See http://perl.apache.org/docs/2.0/user/handlers/http.html

ResponseHandler
    $r->set_handlers(
            PerlResponseHandler =>
                sub { __PACKAGE__->ResponseHandler($m) }
        );

The handler (response) phase is used for generating the response. This is arguably the most important phase and most of the existing Apache modules do most of their work at this phase.

This is the only phase that requires two directives under mod_perl.

    Type  : RUN_FIRST
    Scope : DIR

NOTE: This method (ResponseHandler) returns Apache2::Const::NOT_FOUND as default!

See http://perl.apache.org/docs/2.0/user/handlers/http.html

LogHandler
    $r->set_handlers(
            PerlLogHandler =>
                sub { __PACKAGE__->LogHandler($m) }
        );

The log_transaction phase happens no matter how the previous phases have ended up. If one of the earlier phases has aborted a request, e.g., failed authentication or 404 (file not found) errors, the rest of the phases up to and including the response phases are skipped. But this phase is always executed.

By this phase all the information about the request and the response is known, therefore the logging handlers usually record this information in various ways (e.g., logging to a flat file or a database).

    Type  : RUN_ALL
    Scope : DIR

See http://perl.apache.org/docs/2.0/user/handlers/http.html

CleanupHandler
    $r->set_handlers(
            PerlCleanupHandler =>
                sub { __PACKAGE__->CleanupHandler($m) }
        );

There is no cleanup Apache phase, it exists only inside mod_perl. It is used to execute some code immediately after the request has been served (the client went away) and before the request object is destroyed.

There are several usages for this use phase. The obvious one is to run a cleanup code, for example removing temporarily created files. The less obvious is to use this phase instead of PerlLogHandler if the logging operation is time consuming. This approach allows to free the client as soon as the response is sent.

    Type  : RUN_ALL
    Scope : DIR

See http://perl.apache.org/docs/2.0/user/handlers/http.html

See http://perl.apache.org/docs/2.0/user/handlers/http.html

TYPES

VOID

Handlers of the type VOID will be all executed in the order they have been registered disregarding their return values. Though in mod_perl they are expected to return Apache2::Const::OK.

RUN_FIRST

Handlers of the type RUN_FIRST will be executed in the order they have been registered until the first handler that returns something other than Apache2::Const::DECLINED. If the return value is Apache2::Const::DECLINED, the next handler in the chain will be run. If the return value is Apache2::Const::OK the next phase will start. In all other cases the execution will be aborted.

RUN_ALL

Handlers of the type RUN_ALL will be executed in the order they have been registered until the first handler that returns something other than Apache2::Const::OK or Apache2::Const::DECLINED.
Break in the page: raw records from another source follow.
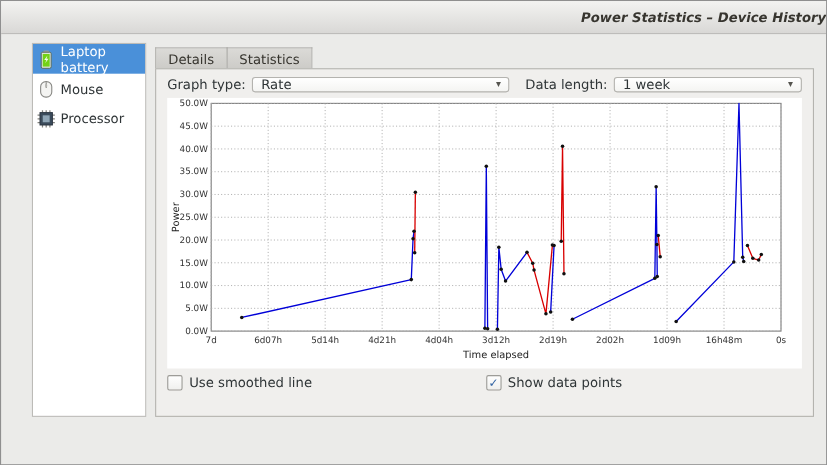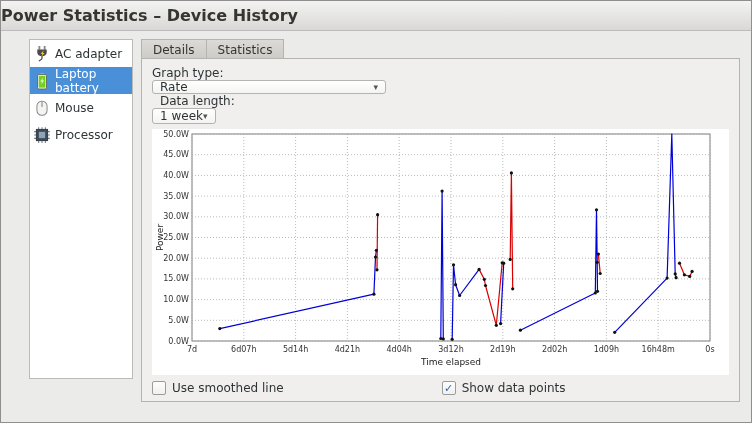"Power Statistics – Device History" .titlebar { font-size: 16px -> 12px; font-style: none -> italic; justify-content: flex-start -> flex-end }
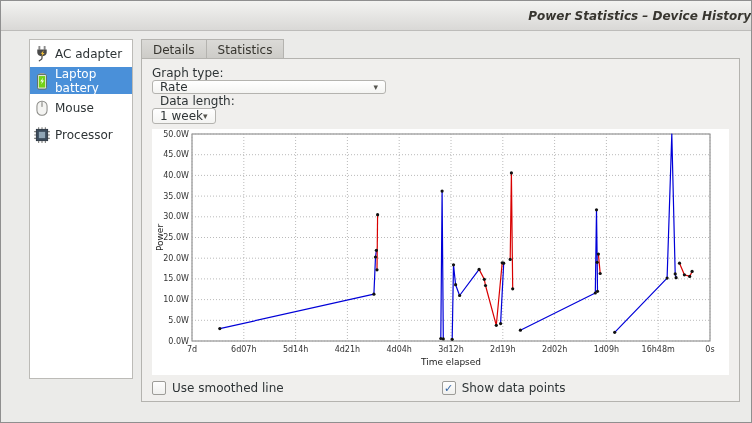"AC adapter" div.device-item { html: <div> <span> <svg> <rect></rect> <rect></rect> <path></path> <path></path> <path></path> </svg> </span> <span>AC adapter</span> </div> -> none }
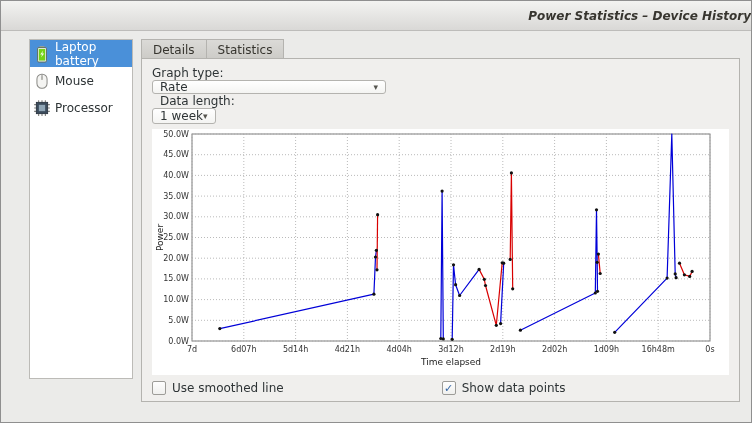"Graph type:" .controls { flex-direction: column -> none; gap: 0 -> 6px }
For C API declarations see include/ap_config.h, which includes other types which aren't exposed by mod_perl handlers

See http://perl.apache.org/docs/2.0/user/handlers/intro.html

SCOPES

The Scope row shows the location the directives are allowed to appear in:

SRV

Global configuration and <VirtualHost> (mnemonic: SeRVer). These directives are defined as RSRC_CONF in the source code.

DIR

<Directory>, <Location>, <Files> and all their regular expression variants (mnemonic: DIRectory). These directives can also appear in .htaccess files. These directives are defined as OR_ALL in the source code.

These directives can also appear in the global server configuration and <VirtualHost>.

See http://perl.apache.org/docs/2.0/user/config/config.html

HISTORY

See CHANGES file

DEPENDENCIES

mod_perl2

TO DO

See TODO file

BUGS

* none noted

SEE ALSO

mod_perl2

AUTHOR

Serż Minus (Sergey Lepenkov) http://www.serzik.com <abalama@cpan.org>

COPYRIGHT

Copyright (C) 1998-2019 D&D Corporation. All Rights Reserved

LICENSE

This program is free software; you can redistribute it and/or modify it under the same terms as Perl itself.